Muslim, the pharmacist, says he also sees mothers come in looking to start their daughters on birth control so they don't have to stand in line for hours to use bathroom facilities in the camps.
He says the girls are often embarrassed about the topic of menstruation in general and "the fact they can't maintain their personal hygiene."
Although women using birth control as a means of skipping their periods is not uncommon, Prior says it's not the most effective strategy because it can simply "change the scheduled bleeding to unscheduled spotting."
Although the pill is safe to use, Prior says women who use it long term to delay their periods are at a greater risk of blood clots compared to those who use it cyclically. She says the risk of blood clots in young women is generally low, but notes the risk increases on the pill.
She says there should be an alternative to the pill for women who don't have access to a regular supply of tampons and pads and don't need contraceptives.
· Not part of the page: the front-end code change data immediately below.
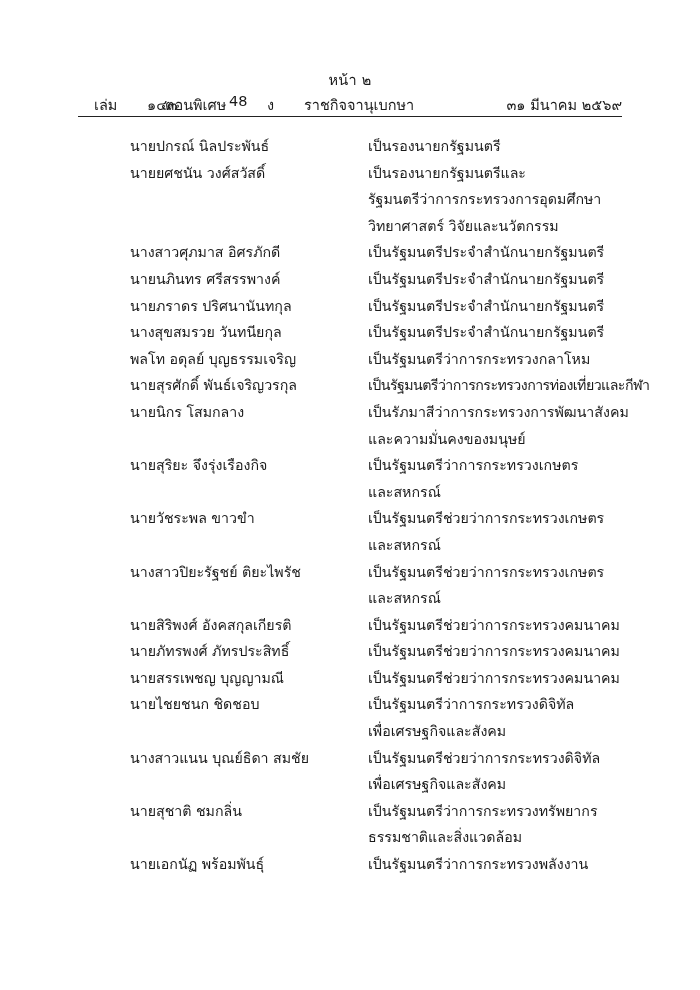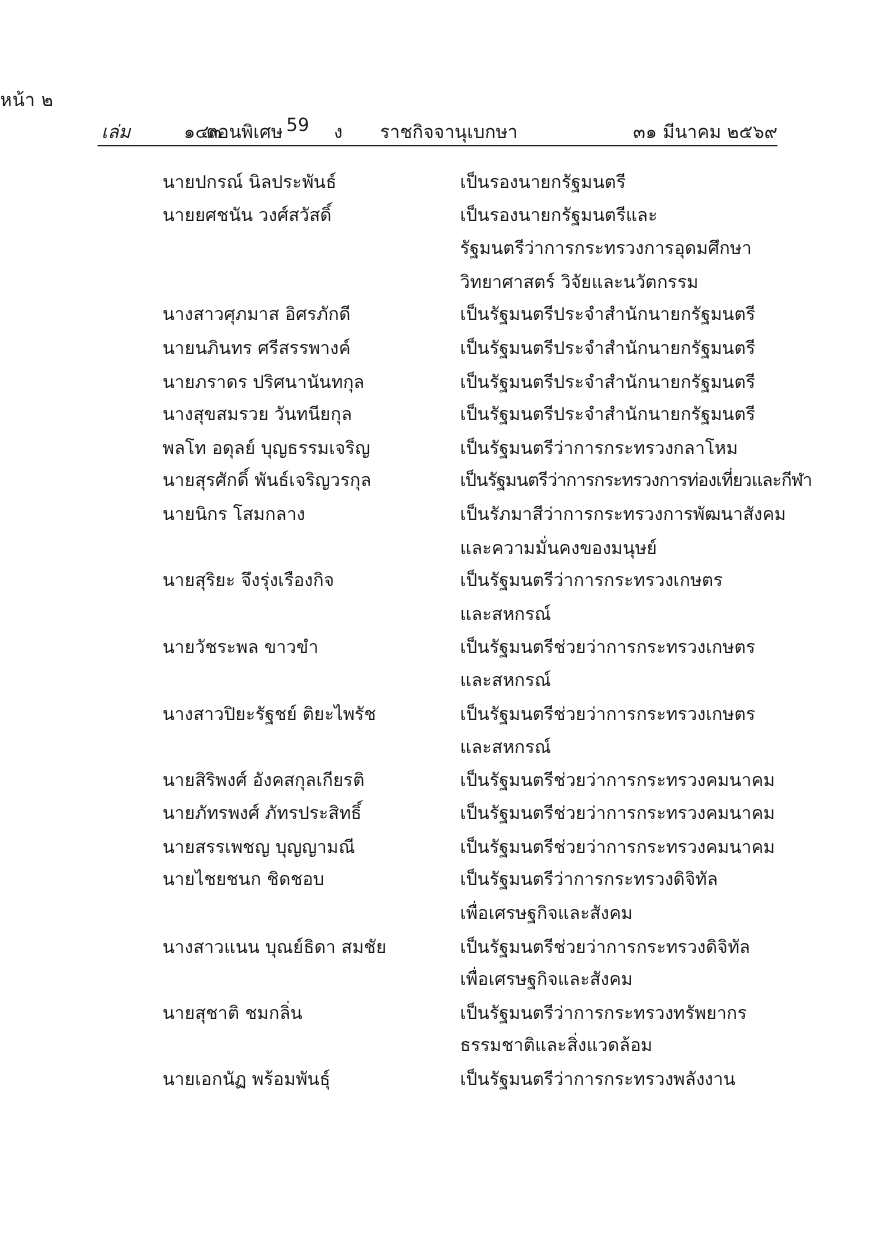"หน้า ๒" .page-number { text-align: none -> center }
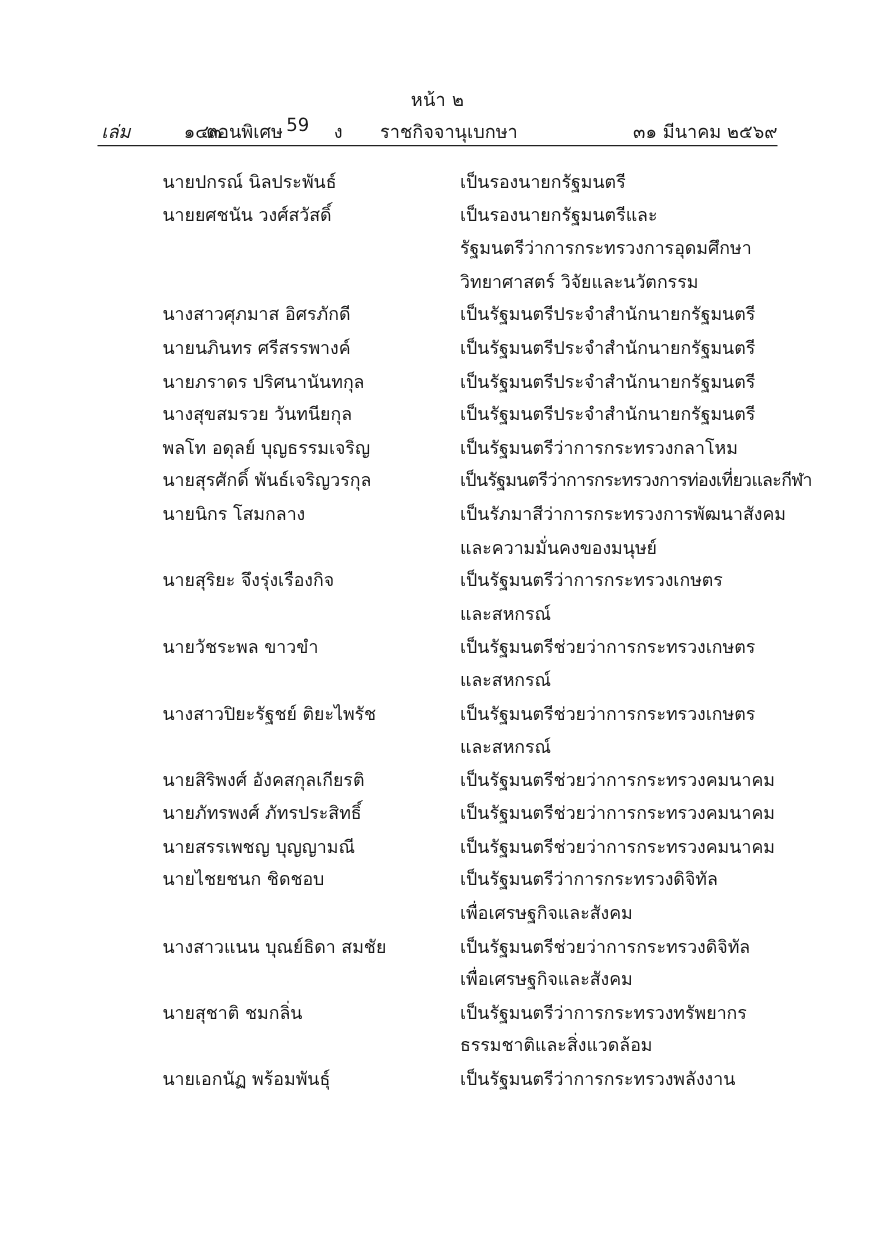"เล่ม" .h-vol-label { font-style: italic -> none; left: 3px -> 16px }
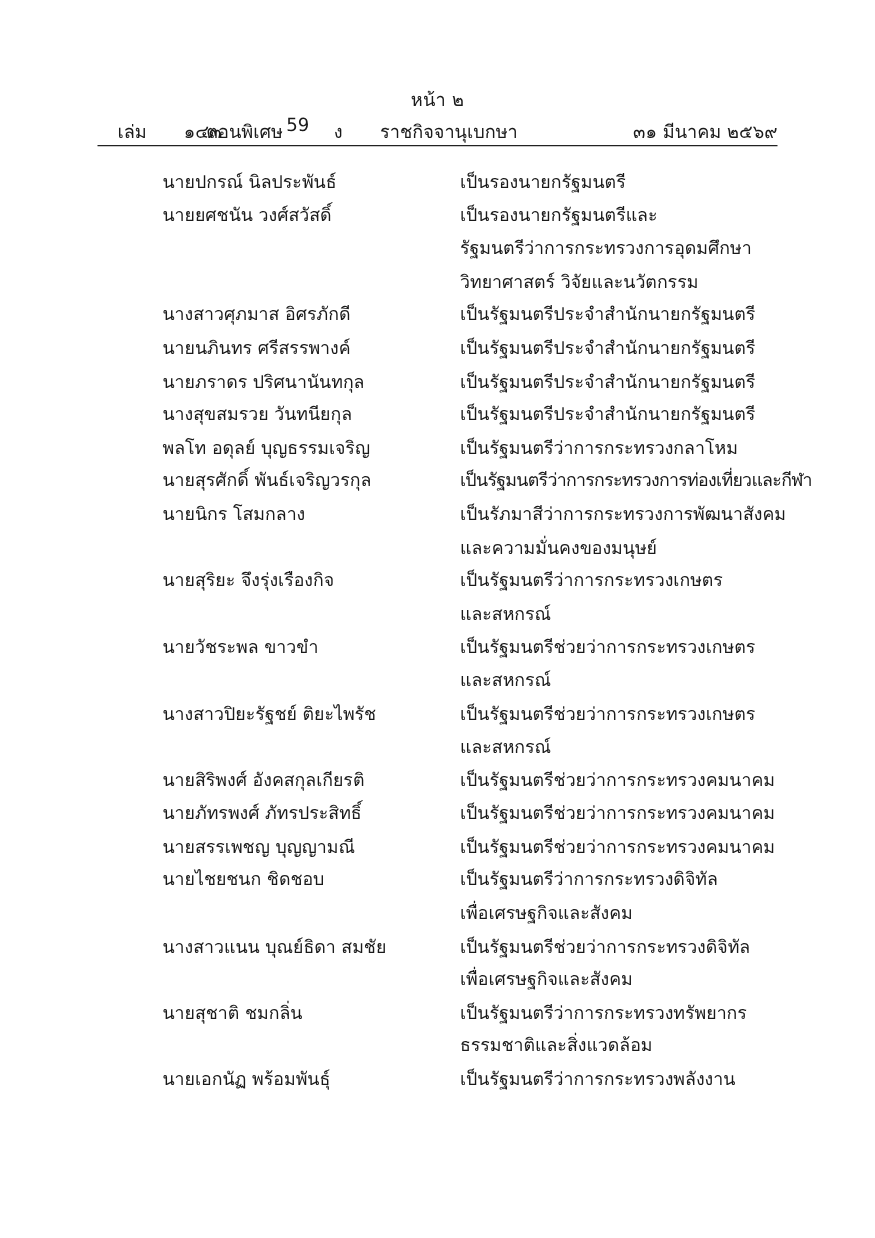"59" span.h-issue-num { text: 59 -> 48 }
"The menstrual cup would be a better way to improve sanitation for menstrual flow than continuous combined hormonal contraceptives," Prior said, referring to devices made of rubbery material that are inserted into the vagina to collect menstrual fluid. They can be emptied, washed and reused.
However, getting access to such devices in a warzone is difficult, if not impossible.
Baker says humanitarian aid groups need unfettered access to Gaza to deliver aid, including menstrual hygiene products.
"We need a complete and permanent humanitarian ceasefire," she said, so women don't have to choose between buying menstrual products for themselves and feeding their families.